W. Joseph (Joe) Carlisle is a geological consultant in Billings, Montana. Joe received his B.S. degree in geology from Weber State in 1974 and received an M.S. degree from the University of Wyoming in 1979. Joe has worked as an exploration/development geologist for Conoco Inc., Meridian Oil, American Hunter Exploration, and Equitable Resources Inc. during his career. His interests include regional sequence stratigraphy, carbonate and clastic sedimentology, subsurface pressure compartments and seals, reservoir petrography, and the application of each to exploration for hydrocarbons. He is a member of AAPG and the Montana Geological Society.

ACKNOWLEDGMENTS

Glen A. Luebking extends special thanks and appreciation to John R. Fanshawe (deceased) who provided lively discussion and debate concerning the Amsden Formation. Also, thanks to Thomas J. Birmingham, HS Resources, Inc., and Raymond Sorenson, Anadarko Petroleum, for critical reviews of this article. Thanks, too, to John R. Mitchell, Rutherford Exploration, Inc., for the many hours spent discussing and debating exploration philosophies and ideas in the search for new oil fields.

ABSTRACT

Wolf Springs field (north and south pools) and South Wolf Springs field (a.k.a. Wolf Springs fields), located in Yellowstone County, Montana, were discovered in 1955 and 1957, respectively, and have produced more than 5.7 million bbl oil from the Pennsylvanian Amsden Formation.
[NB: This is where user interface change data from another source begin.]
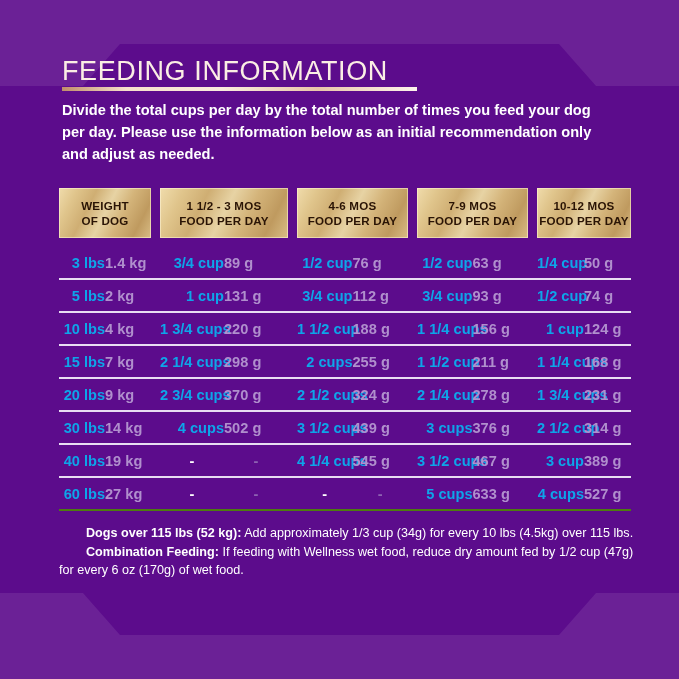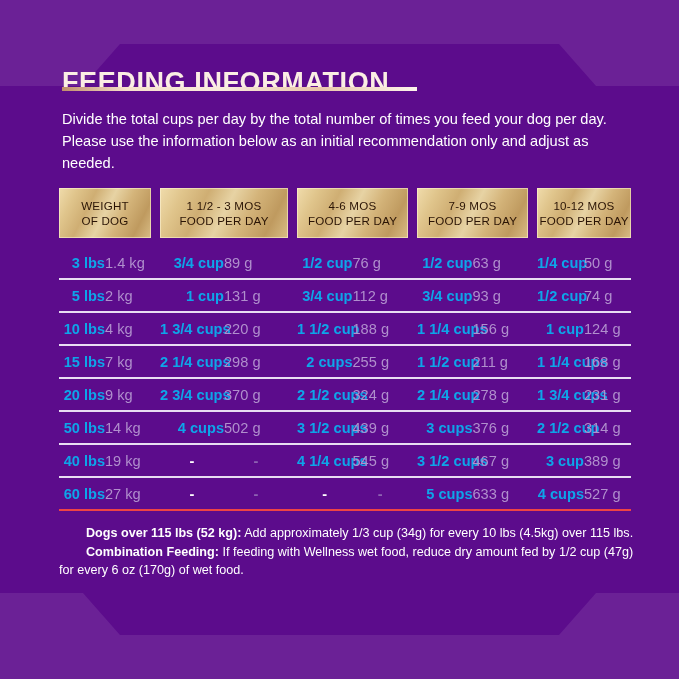"FEEDING INFORMATION" .title { font-weight: bold -> normal; top: 67px -> 56px }
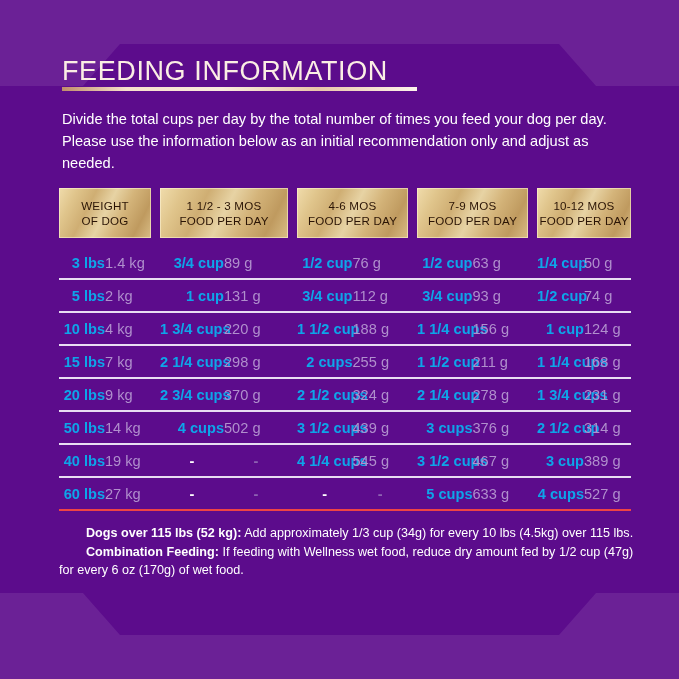"Divide the total cups per" .intro { font-weight: normal -> bold; top: 108px -> 99px }
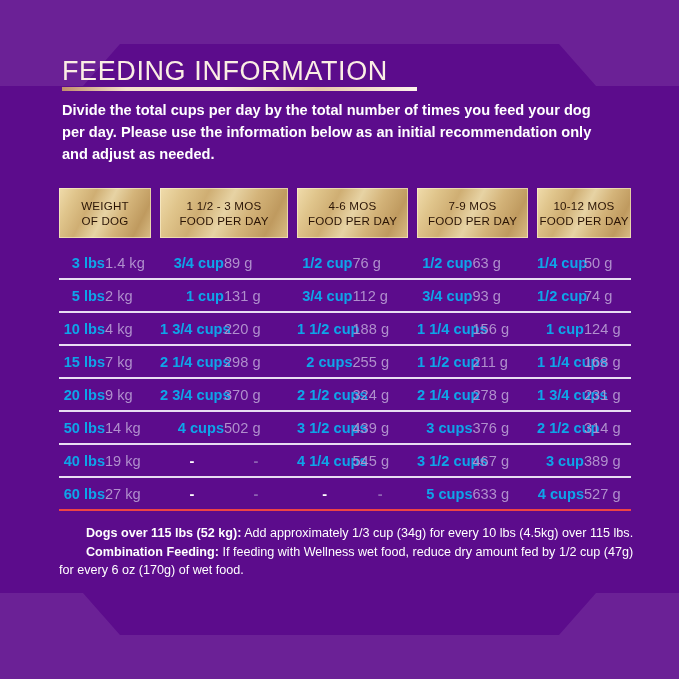"WEIGHT" .hdr-cell { font-weight: normal -> bold }
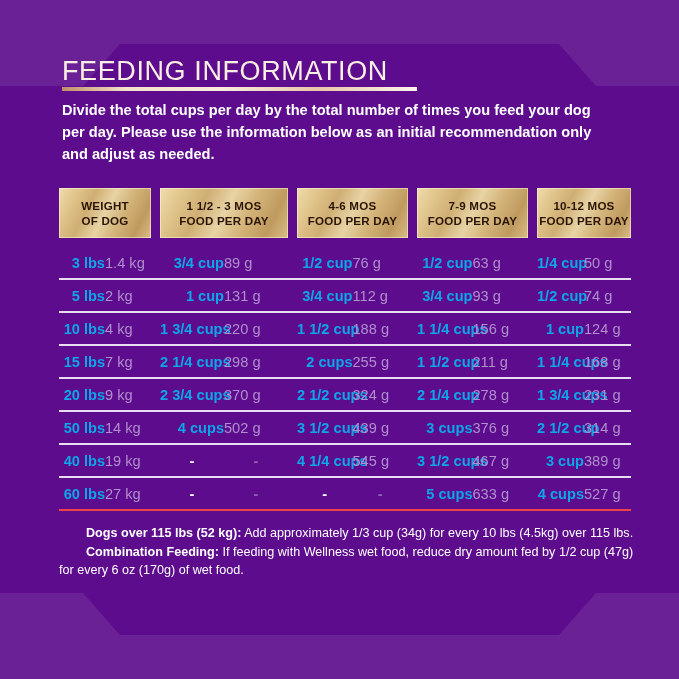"1.4 kg" .c-sub { font-weight: normal -> bold }
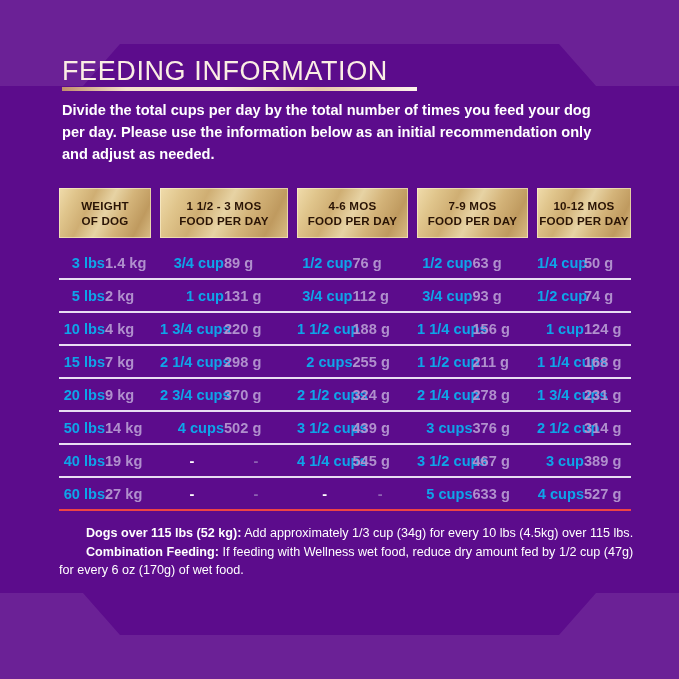"50 lbs" td.c-main { text: 50 -> 30 }
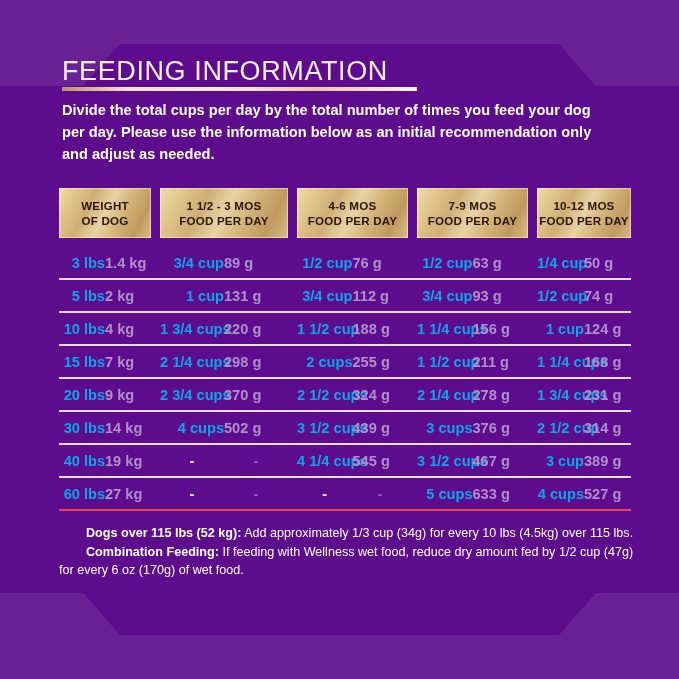"60 lbs" .drow:last-child td { border-bottom: 2px solid #ef4444 -> 2px solid #4d7c0f }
Amsden reservoir rocks in the area are fractured and brecciated cherts and dolomites that occur in several laterally persistent and mappable zones.
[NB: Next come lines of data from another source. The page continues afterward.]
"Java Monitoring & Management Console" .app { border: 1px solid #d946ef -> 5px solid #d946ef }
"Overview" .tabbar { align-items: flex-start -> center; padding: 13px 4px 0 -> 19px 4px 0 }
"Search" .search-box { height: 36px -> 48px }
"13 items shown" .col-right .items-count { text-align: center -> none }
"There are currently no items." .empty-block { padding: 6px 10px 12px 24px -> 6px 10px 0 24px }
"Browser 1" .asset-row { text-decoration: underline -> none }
The Amsden was deposited in a peritidal to sabkha setting where evaporite minerals, mainly anhydrite, were once common. These evaporites were partly replaced by silica (chalcedony and chert) soon after deposition. Later dissolution of the remaining evaporites soon after the silicification event, or during the pre-Middle Jurassic unconformity (PMJU), produced the solution-collapse chert breccias that now serve as the best reservoir facies in the field. Subtle variations in the diagenetic history of these breccias was a major factor in shaping reservoir quality.
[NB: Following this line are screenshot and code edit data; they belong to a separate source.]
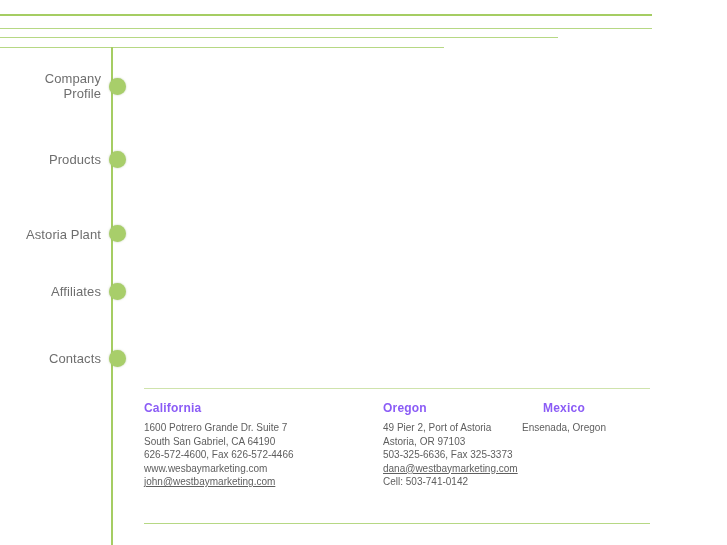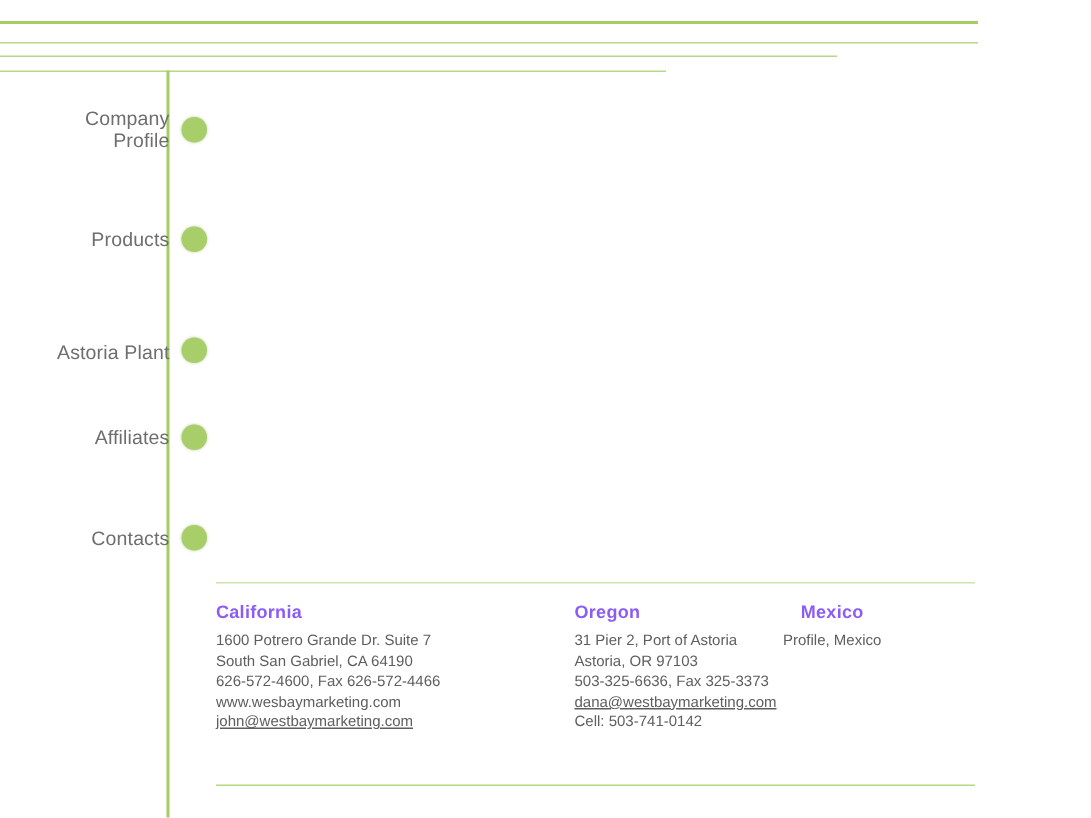"Company" .nav-item { left: 12px -> 0 }
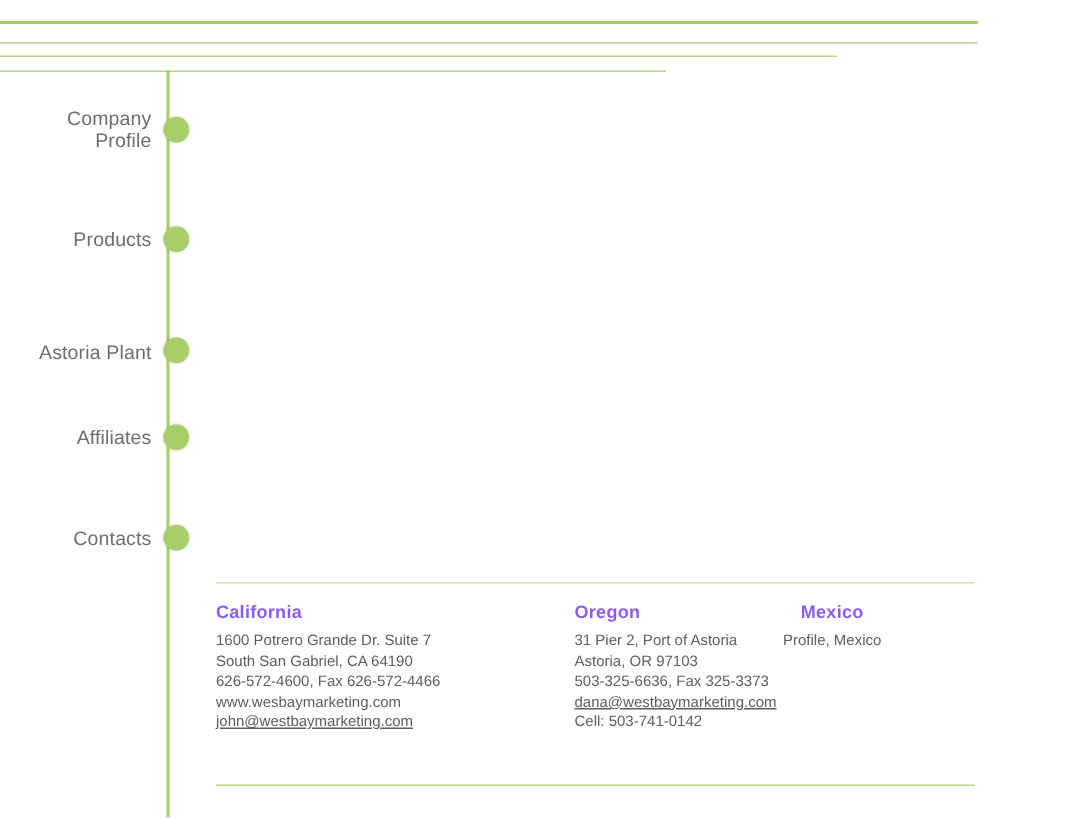"31 Pier 2, Port of" div.col-line { text: 31 -> 49 }
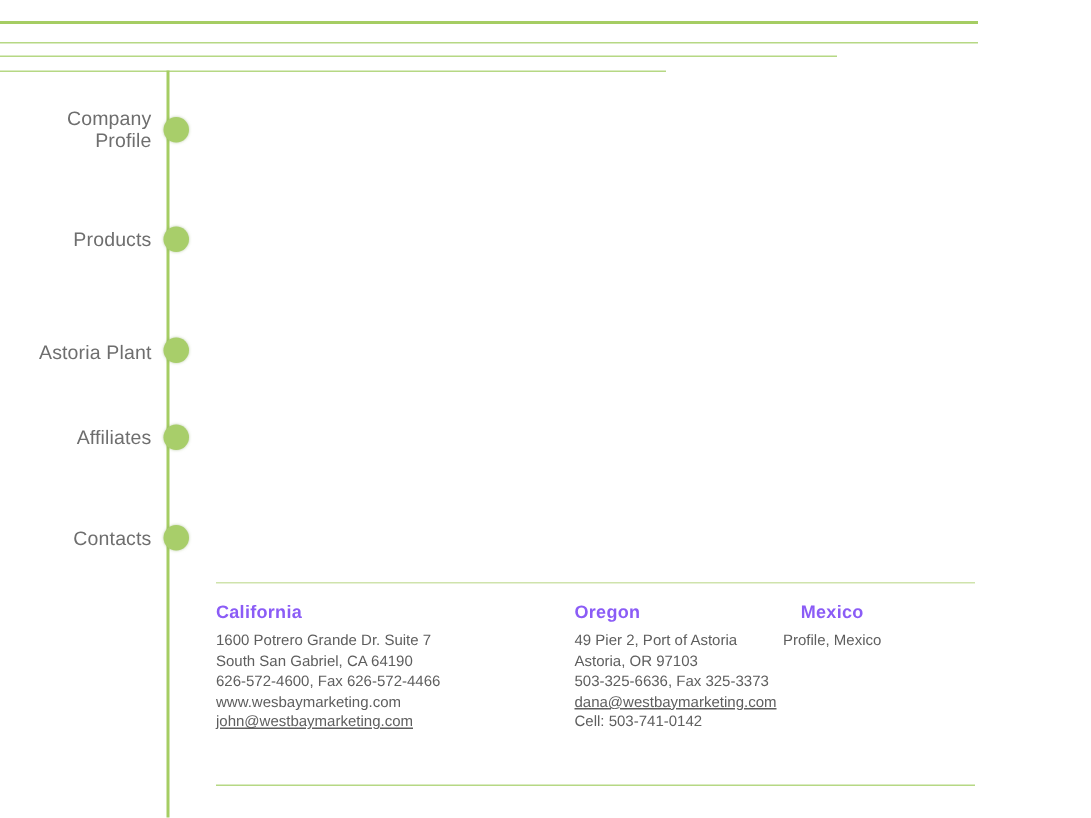"Profile, Mexico" div.col-line { text: Profile, Mexico -> Ensenada, Oregon }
The Wolf Springs fields are unconformity-related combination structural and stratigraphic traps. The fields are located on a structural closure on the Custer anticline, where porosity and permeability development exhibit a northeast-southwest orientation perpendicular to structural strike of the anticline. The solution-collapse breccias pinch out laterally into either dense dolomites or anhydrite-plugged collapse breccias. The overlying shaly dolomite breccia of the Botts member (informal name) located just below the Piper unconformity and the Jurassic Piper Limestone provide an effective top seal.

(Begin page 132)

Understanding the geographic distribution of the chert/dolomite zones provides a key to exploration for these reservoirs. This must be coupled with analysis of available rocks and drillstem-test data and the integration of the regional hydrodynamic forces affecting the Amsden. These exploration tools should lead to the discovery of new Amsden reserves in the Bull Mountains basin and Central Montana platform.